- [Work to complete]
Would you please output, word for word, the span of the listing below that opens on the line containing "(279, 282) none" and closes on the line containing "[175,353,268,367] api/project.go: ->"? Include both ends and nothing more.

- [Information supplied]
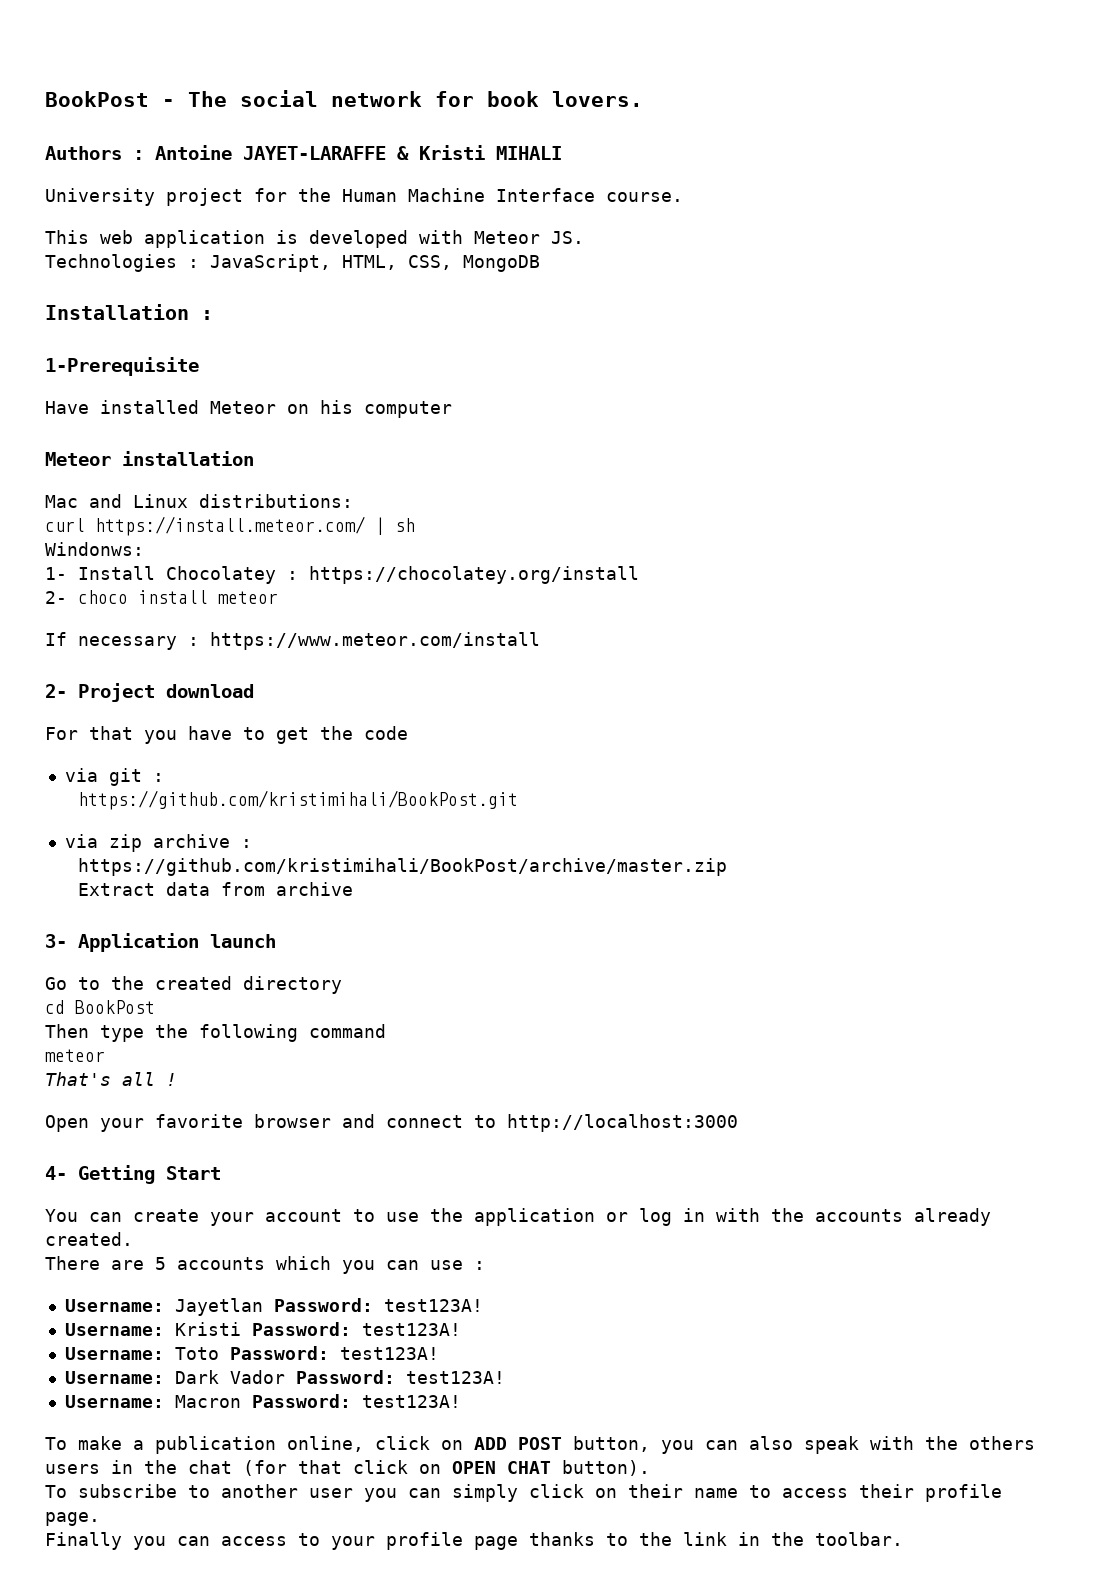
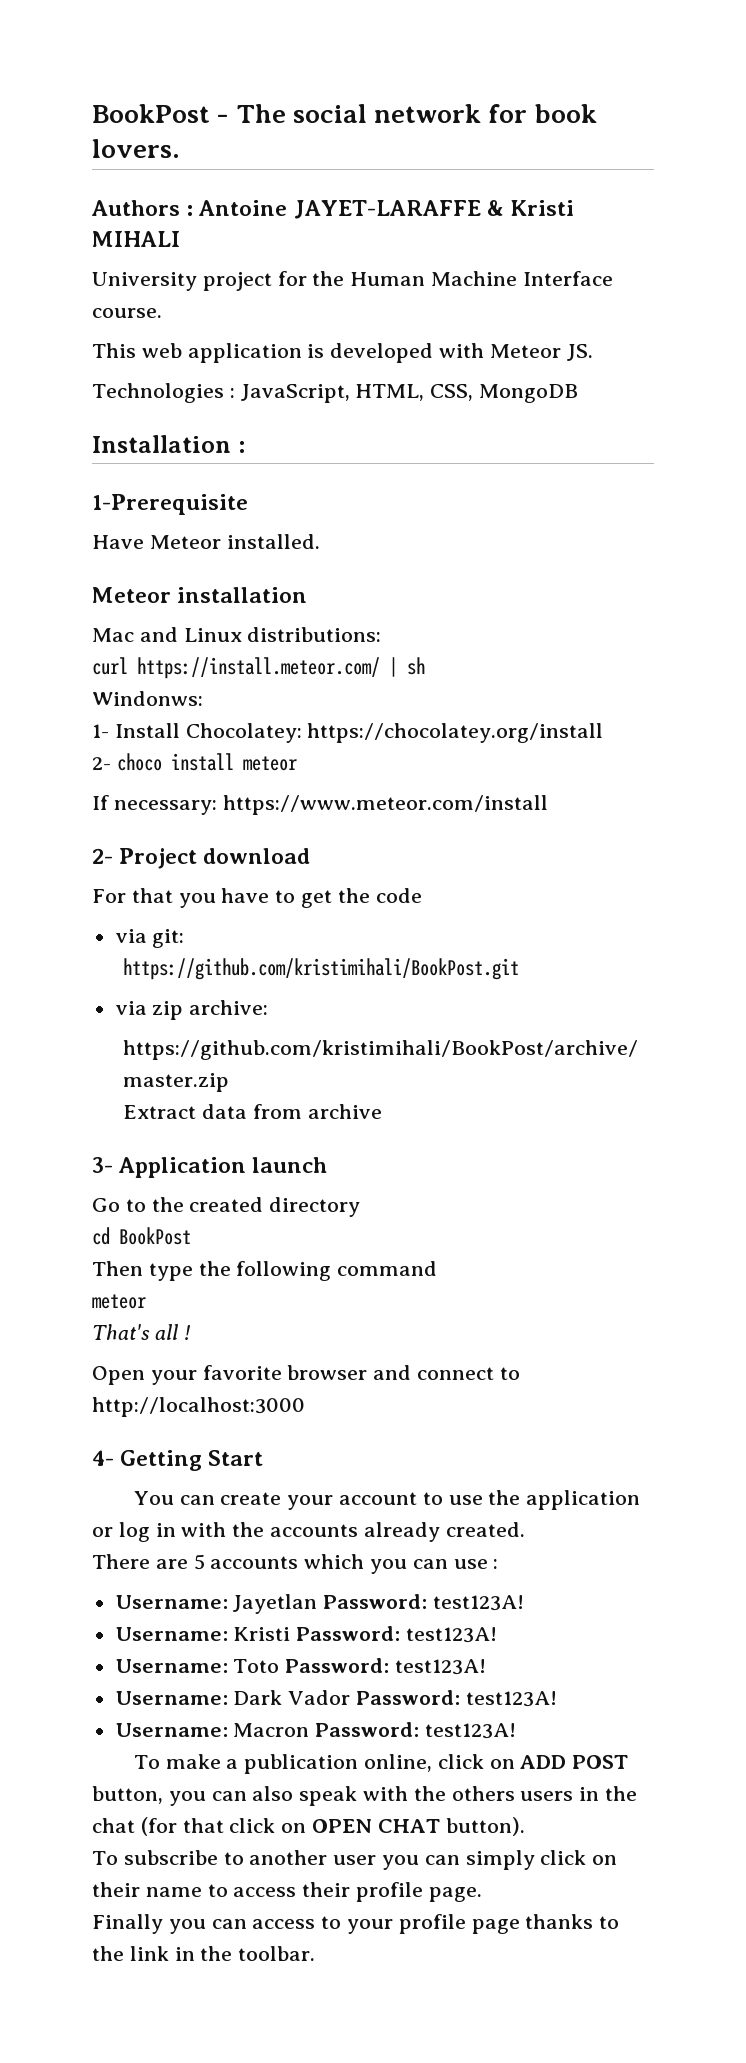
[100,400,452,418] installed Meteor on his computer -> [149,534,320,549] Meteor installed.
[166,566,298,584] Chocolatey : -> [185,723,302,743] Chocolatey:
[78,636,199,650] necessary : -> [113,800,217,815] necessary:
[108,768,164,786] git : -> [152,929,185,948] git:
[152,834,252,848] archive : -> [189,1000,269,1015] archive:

---

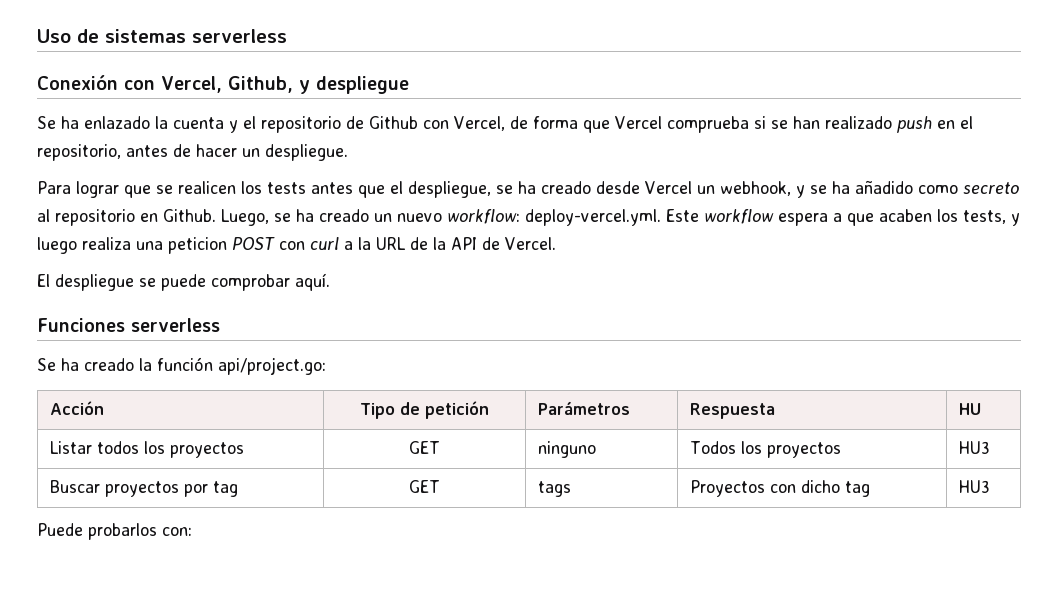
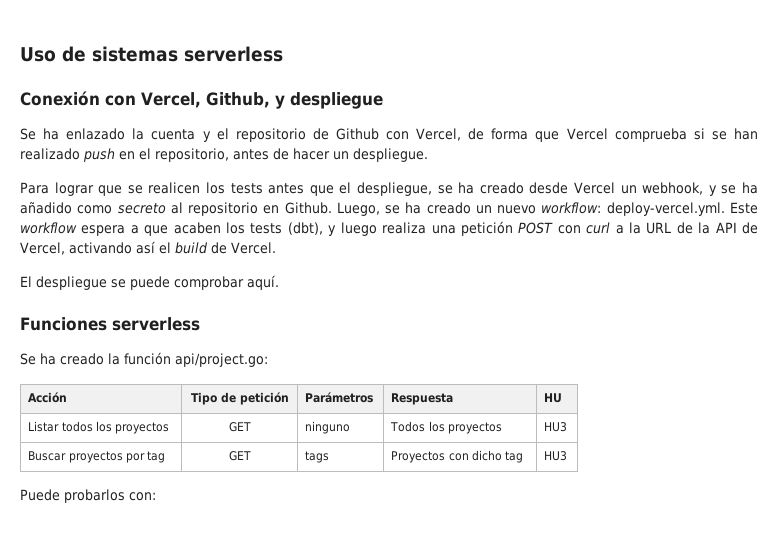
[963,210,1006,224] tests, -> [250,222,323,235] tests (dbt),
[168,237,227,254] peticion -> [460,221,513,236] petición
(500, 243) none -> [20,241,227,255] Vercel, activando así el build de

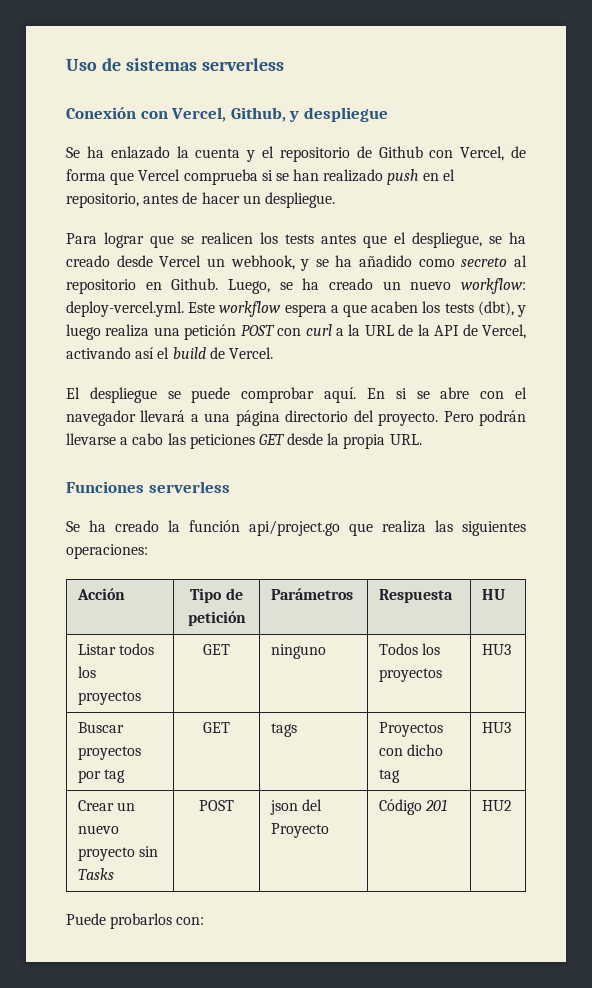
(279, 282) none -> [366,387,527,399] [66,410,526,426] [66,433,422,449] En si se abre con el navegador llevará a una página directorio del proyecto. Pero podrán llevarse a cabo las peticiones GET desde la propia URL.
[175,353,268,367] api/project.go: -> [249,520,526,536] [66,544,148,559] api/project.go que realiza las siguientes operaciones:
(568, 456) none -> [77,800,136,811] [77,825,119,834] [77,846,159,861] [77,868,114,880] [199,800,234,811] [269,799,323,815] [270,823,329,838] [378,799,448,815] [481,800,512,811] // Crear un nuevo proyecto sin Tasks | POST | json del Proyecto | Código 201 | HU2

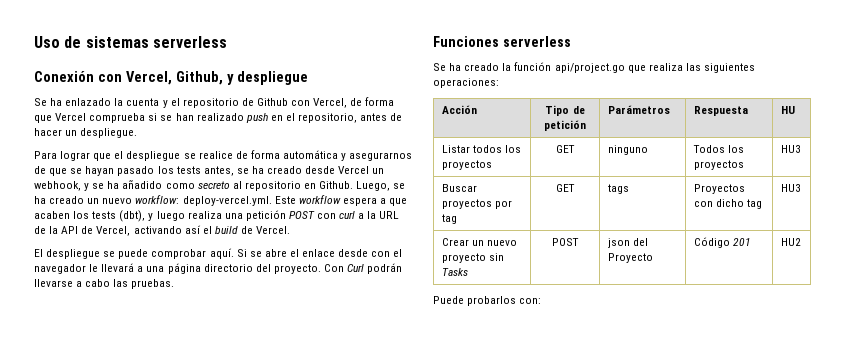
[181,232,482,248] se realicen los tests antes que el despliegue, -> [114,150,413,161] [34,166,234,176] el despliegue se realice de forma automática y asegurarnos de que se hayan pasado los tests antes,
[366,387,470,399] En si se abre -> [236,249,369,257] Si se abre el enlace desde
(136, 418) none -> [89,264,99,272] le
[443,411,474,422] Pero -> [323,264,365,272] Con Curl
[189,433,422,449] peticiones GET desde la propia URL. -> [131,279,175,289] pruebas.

--

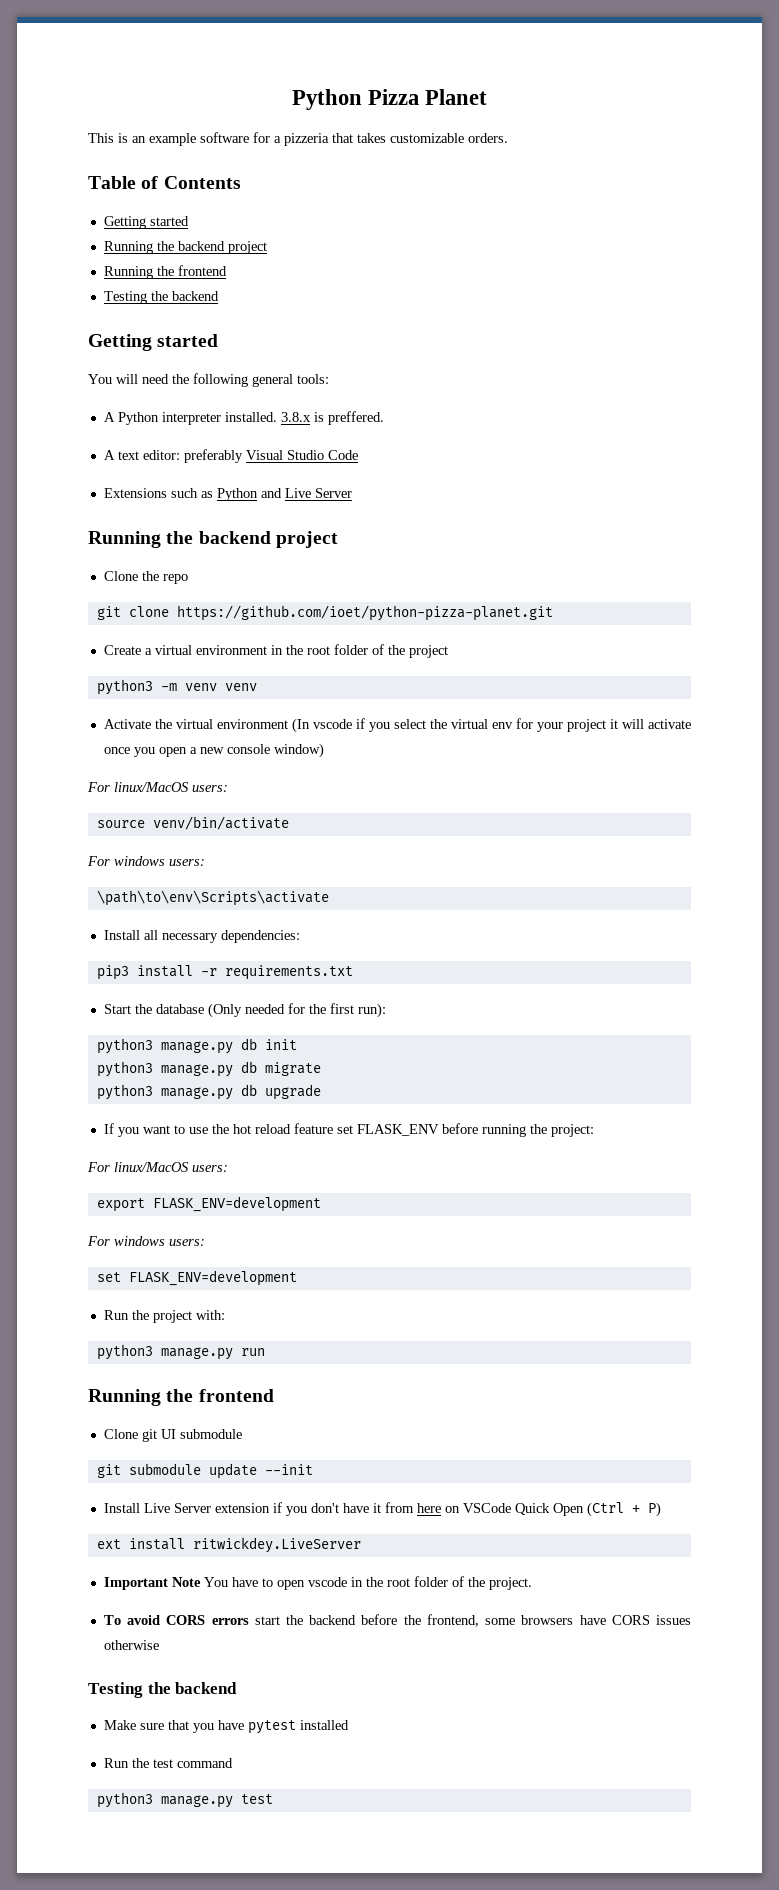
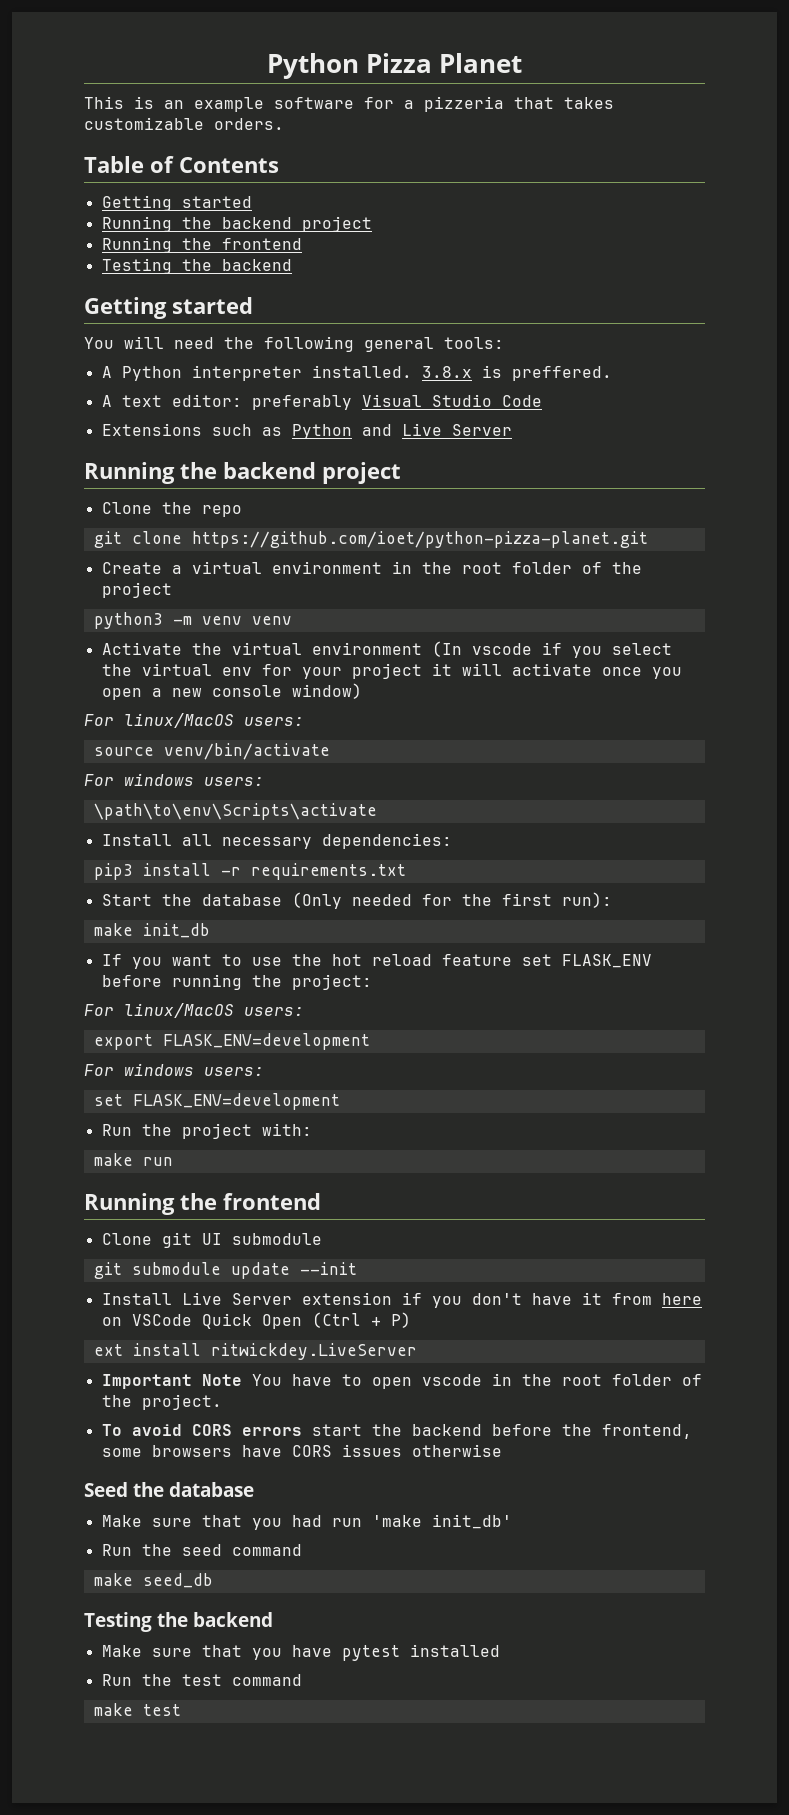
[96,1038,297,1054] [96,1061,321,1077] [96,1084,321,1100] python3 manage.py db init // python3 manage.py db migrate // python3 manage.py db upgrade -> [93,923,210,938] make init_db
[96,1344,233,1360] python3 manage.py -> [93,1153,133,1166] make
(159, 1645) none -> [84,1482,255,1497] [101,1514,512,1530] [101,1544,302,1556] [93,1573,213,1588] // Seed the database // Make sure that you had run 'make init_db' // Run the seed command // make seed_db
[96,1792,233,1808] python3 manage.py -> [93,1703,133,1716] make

- [Written answer]
(279, 282) none -> [366,387,527,399] [66,410,526,426] [66,433,422,449] En si se abre con el navegador llevará a una página directorio del proyecto. Pero podrán llevarse a cabo las peticiones GET desde la propia URL.
[175,353,268,367] api/project.go: -> [249,520,526,536] [66,544,148,559] api/project.go que realiza las siguientes operaciones:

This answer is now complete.